Attorneys Kevin Kratzer and Timothy Scannell recently obtained judgment as a matter of law in favor of their client in an action filed in Danbury Superior Court in Connecticut. Our client, the owner and landlord of the subject commercial property, also owned the company, which leased the subject property from our client for the purposes of operating a commercial enterprise. Although the entities representing the landlord and tenant in this case were comprised of the same individuals, the entities themselves were legally separate and distinct.
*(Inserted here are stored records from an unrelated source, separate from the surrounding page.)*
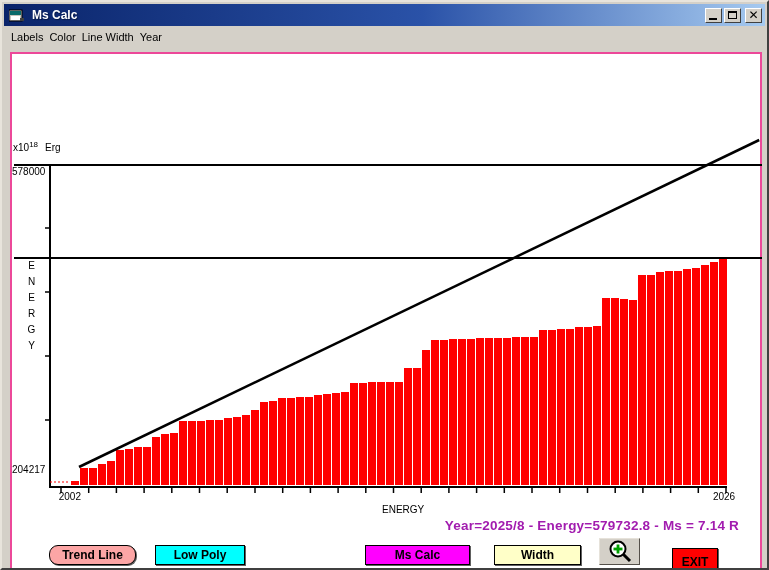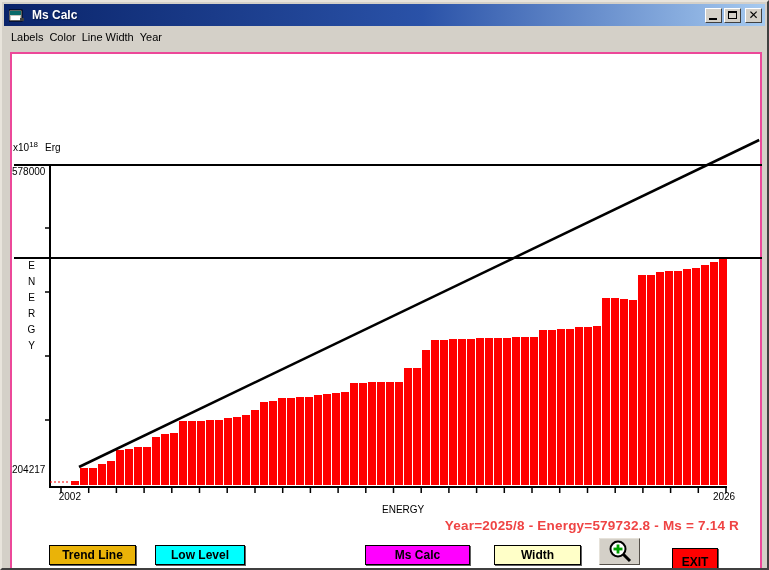"Year=2025/8 - Energy=579732.8 - Ms" .status-line { color: #ef4444 -> #a21caf }
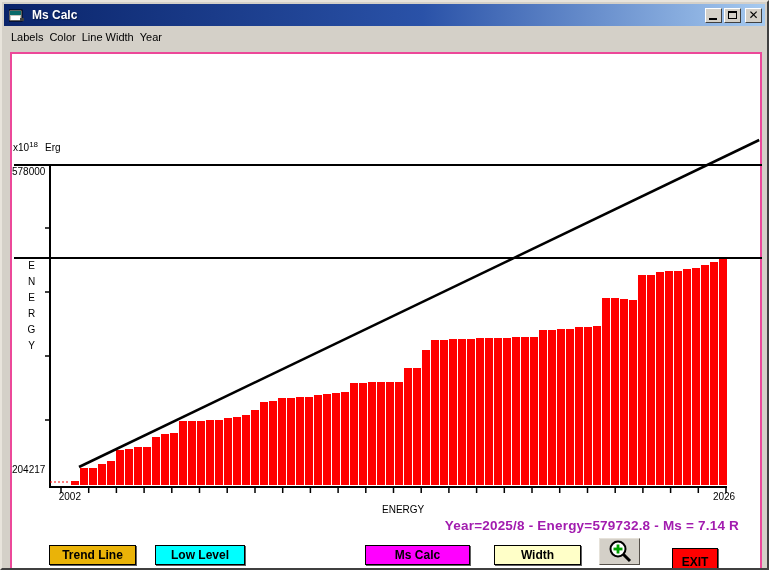"Trend Line" button.tbtn { background-color: #eab308 -> #fca5a5; border-radius: none -> 9px }
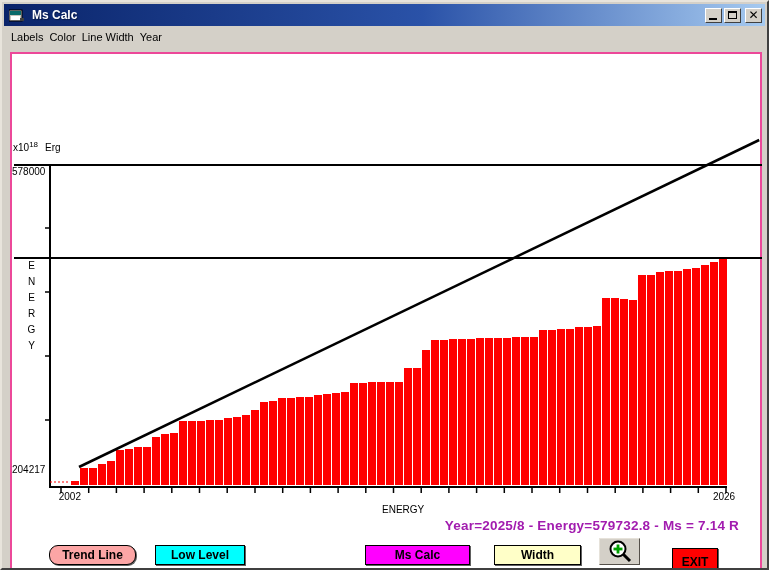"Low Level" button.tbtn { text: Level -> Poly }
The plaintiff, an employee of the commercial enterprise, was working on the subject property when he slipped and fell down a stairway. The plaintiff alleged that he slipped on wet leaves that had accumulated on the stairway, which the landlord had negligently maintained. As a result of the fall, the plaintiff sustained a herniated disc in his lumbar spine, which required fusion surgery. The plaintiff claimed that he was completely disabled from working ever again, and demanded $1,200,000.00 in compensation for his injuries.
Boyle | Shaughnessy Law argued that the lease agreement between the commercial landlord and tenant placed all responsibility for the maintenance of the property on the tenant, who was also the plaintiff’s employer, and thereby immune from liability under Connecticut’s Worker’s Compensation Act. As noted, the case was complicated by the fact that the same people owned the separate legal entities involved, which meant that the legal rights and duties divided within the lease agreement applied to and against the same individuals.
Ultimately, the Court agreed with our argument that the commercial landlord had no duty to maintain the subject area pursuant to the lease agreement, which transferred all control over the property to the commercial tenant. The Court further agreed that the fact that the lease transferred control to and from the very same individuals was inconsequential to the determination that the defendant had no liability.